Your objective: Please set down only the lines from the one containing "background: #d946ef ->" through the end of the entries below, exactly, minus any pictures.

Record set:

========

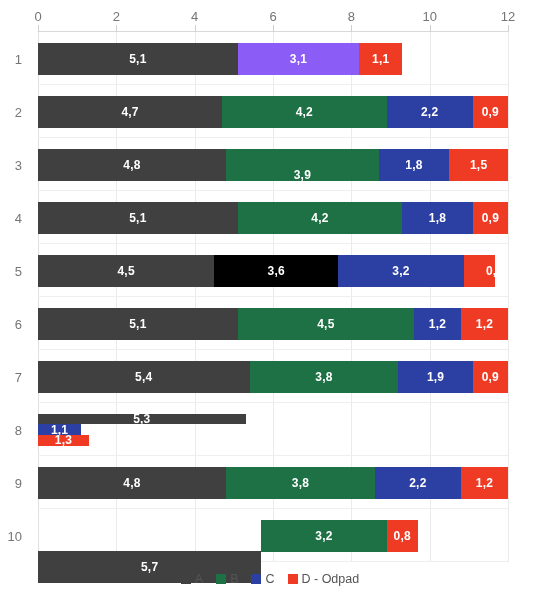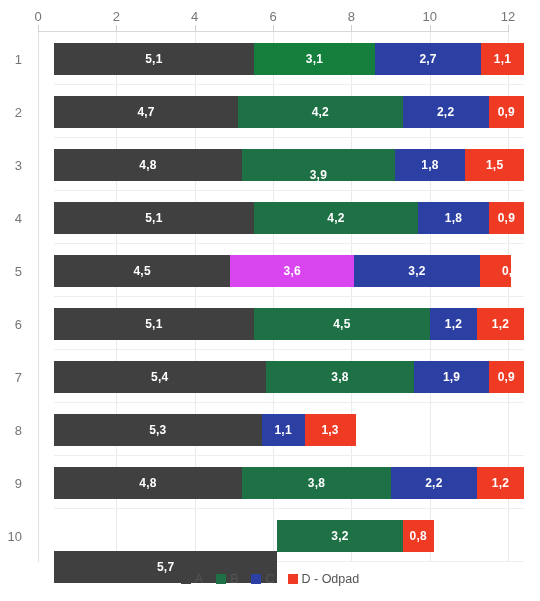"5,1" .rows-layer { left: 16px -> 0 }
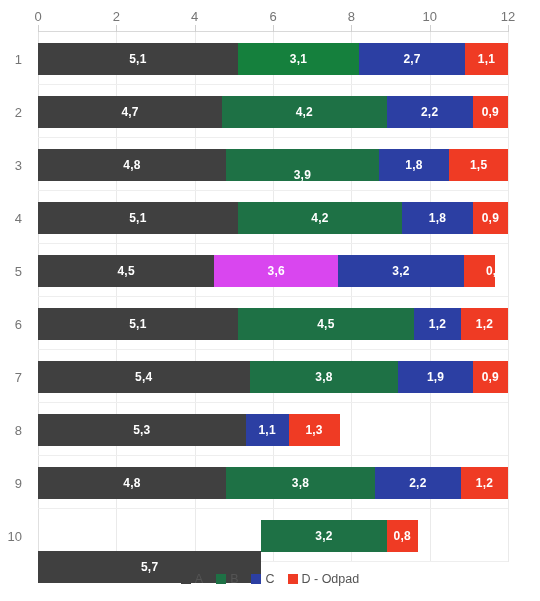"3,1" div.segment { background: #15803d -> #8b5cf6 }
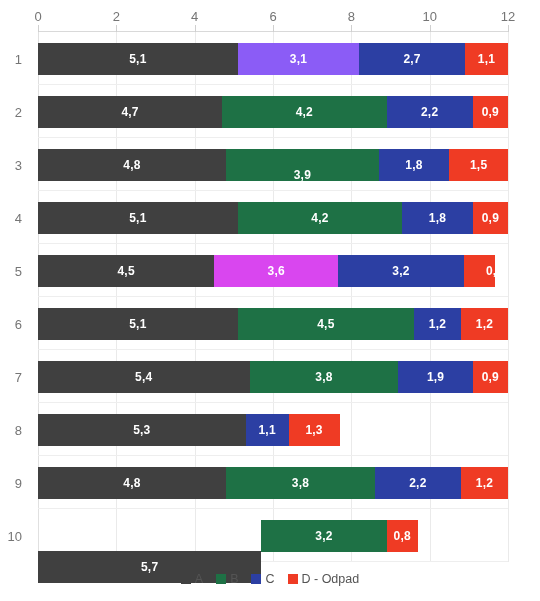"2,7" div.segment { html: <div> <span>2,7</span> </div> -> none }
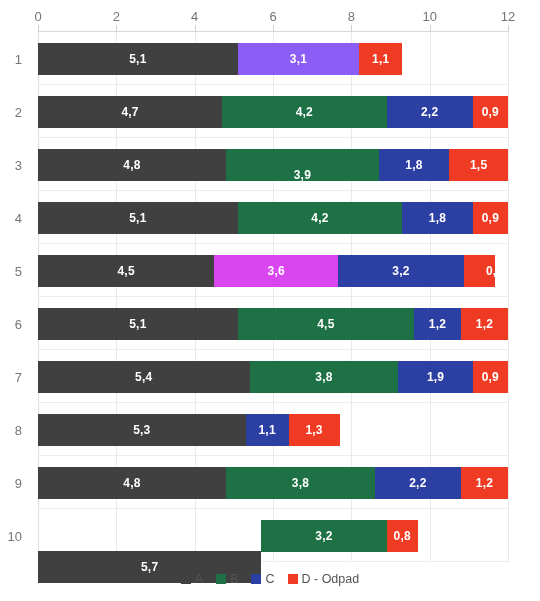"3,6" div.segment { background: #d946ef -> #000000 }
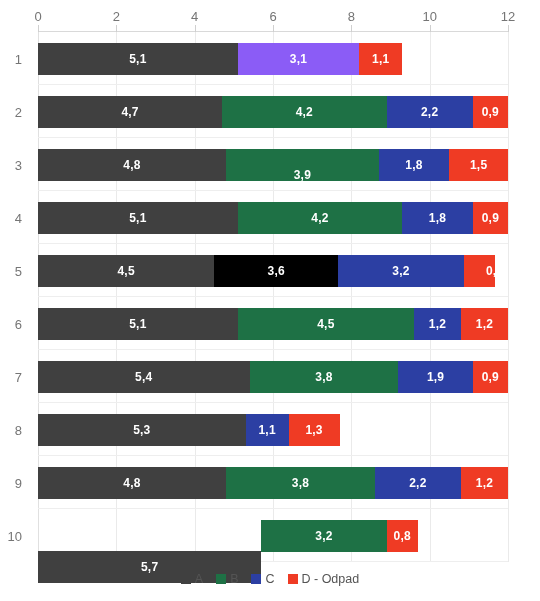"5,3" div.bar-row { flex-direction: none -> column }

========

Exercise answer:
"3,6" div.segment { background: #d946ef -> #000000 }
"5,3" div.bar-row { flex-direction: none -> column }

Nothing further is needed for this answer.